This is important information for nonprofit organizations in order to avoid delays in the liquidation process, costs, and personal liability risks.

Financial situation counts, not application for deletion

In our consulting practice, we repeatedly see that charitable associations underestimate the importance of the call to creditors. It is often assumed that the announcement can be omitted if there are no assets left anyway and therefore no one would be disadvantaged. However, case law takes a different view: the decisive factor is not the date of the application for deletion, but the financial situation at the time of the dissolution resolution.

Association applies for dissolution

The case underlying this decision illustrates the problem particularly clearly: at the time of the dissolution decision in September 2024, the association in question still had an account balance of 1,254.56 euros. These assets were then used up in full to pay various bills. The association’s liquidator then reported the dissolution of the association, stating that liquidation was not necessary due to a lack of assets and creditors. However, the registry court rejected the application because the dissolution had not been publicly announced and creditors had not been invited to register their claims. The Higher Regional Court of Karlsruhe concurred with this view.

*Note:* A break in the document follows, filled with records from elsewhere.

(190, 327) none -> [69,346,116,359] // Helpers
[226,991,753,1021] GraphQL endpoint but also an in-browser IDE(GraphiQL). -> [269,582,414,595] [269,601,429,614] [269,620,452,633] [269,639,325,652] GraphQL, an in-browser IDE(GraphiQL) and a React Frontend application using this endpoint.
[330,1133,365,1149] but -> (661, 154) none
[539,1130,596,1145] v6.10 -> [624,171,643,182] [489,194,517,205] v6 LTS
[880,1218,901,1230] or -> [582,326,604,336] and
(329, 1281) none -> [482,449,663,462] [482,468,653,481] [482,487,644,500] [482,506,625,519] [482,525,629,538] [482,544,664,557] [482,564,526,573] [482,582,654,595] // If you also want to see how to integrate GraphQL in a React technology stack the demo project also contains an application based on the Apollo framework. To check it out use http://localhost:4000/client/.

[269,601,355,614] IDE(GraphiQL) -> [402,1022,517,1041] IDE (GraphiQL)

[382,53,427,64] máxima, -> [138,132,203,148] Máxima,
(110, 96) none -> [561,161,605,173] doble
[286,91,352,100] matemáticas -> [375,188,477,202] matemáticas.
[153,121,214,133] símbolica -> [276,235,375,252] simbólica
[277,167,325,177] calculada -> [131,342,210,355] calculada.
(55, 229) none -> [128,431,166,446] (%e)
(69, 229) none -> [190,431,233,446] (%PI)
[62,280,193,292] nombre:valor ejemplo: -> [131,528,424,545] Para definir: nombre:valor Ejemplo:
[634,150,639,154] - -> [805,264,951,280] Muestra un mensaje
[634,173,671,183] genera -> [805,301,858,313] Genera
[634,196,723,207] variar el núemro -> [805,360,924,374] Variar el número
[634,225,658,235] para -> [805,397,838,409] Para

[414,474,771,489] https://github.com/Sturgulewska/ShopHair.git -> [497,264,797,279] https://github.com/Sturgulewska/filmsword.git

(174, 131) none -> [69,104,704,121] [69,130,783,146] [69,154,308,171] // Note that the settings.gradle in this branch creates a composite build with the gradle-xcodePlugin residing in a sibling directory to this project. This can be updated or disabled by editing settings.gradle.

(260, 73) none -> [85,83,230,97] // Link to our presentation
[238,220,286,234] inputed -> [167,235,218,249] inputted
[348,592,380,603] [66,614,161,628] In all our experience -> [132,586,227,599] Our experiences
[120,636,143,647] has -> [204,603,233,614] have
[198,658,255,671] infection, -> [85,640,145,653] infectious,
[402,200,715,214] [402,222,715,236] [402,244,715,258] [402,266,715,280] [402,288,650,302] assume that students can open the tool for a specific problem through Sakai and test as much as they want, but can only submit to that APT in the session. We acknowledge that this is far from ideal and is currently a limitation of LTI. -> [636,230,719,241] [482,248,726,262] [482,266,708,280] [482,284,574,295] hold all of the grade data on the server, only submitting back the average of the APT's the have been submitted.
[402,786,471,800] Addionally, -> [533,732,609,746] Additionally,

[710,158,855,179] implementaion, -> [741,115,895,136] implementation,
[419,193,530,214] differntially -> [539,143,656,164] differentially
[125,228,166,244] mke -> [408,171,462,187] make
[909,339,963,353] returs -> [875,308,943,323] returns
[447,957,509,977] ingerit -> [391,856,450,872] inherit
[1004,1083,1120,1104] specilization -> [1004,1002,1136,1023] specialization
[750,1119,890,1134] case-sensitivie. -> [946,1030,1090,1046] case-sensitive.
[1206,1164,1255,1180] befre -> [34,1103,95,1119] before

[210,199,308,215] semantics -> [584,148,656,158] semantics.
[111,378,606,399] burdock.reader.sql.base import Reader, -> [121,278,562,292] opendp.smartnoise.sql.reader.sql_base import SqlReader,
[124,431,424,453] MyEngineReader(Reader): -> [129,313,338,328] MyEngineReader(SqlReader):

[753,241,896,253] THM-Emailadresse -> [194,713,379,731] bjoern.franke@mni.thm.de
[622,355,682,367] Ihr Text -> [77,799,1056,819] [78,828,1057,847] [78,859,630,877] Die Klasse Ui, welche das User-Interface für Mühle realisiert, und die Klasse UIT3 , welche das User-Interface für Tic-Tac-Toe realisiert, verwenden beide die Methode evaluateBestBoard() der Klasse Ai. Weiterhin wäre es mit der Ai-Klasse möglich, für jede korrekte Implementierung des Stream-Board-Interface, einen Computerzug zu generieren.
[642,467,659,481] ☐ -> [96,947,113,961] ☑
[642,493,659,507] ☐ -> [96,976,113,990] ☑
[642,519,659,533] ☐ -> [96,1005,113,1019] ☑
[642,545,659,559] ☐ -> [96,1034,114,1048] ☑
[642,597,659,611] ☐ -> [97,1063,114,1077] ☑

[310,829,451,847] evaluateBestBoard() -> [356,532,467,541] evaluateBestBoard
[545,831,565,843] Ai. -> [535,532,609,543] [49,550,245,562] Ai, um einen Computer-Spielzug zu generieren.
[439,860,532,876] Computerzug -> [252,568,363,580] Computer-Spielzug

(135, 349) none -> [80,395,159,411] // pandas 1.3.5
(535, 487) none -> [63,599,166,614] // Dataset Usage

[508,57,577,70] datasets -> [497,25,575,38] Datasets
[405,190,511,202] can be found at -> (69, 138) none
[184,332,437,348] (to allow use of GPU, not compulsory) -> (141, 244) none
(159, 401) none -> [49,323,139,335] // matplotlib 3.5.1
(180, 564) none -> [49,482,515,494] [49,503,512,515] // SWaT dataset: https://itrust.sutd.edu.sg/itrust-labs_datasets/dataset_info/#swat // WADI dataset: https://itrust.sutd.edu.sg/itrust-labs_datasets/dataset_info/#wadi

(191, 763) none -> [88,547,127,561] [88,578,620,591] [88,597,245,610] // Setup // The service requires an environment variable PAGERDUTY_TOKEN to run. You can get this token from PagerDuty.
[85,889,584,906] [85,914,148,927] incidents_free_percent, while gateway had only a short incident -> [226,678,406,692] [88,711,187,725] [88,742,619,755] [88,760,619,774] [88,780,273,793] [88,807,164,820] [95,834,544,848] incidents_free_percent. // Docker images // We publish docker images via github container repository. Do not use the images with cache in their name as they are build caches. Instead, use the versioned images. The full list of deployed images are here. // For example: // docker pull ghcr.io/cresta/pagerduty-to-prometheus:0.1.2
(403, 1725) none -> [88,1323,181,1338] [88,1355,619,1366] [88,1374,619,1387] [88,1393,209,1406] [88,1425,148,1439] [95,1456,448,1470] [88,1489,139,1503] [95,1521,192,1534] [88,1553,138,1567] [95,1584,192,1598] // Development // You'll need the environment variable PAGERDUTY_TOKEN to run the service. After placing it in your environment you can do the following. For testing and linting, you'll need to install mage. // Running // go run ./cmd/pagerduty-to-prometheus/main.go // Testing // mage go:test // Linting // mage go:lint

Why the call to creditors remains so important

The court clarifies that the financial situation at the time of the dissolution resolution is decisive for the question of whether a call to creditors is necessary. If assets were still available at that time, the legally prescribed procedure of calling creditors must be followed, even if the assets were subsequently (after the resolution but before the application for deletion was filed with the registry court) completely depleted.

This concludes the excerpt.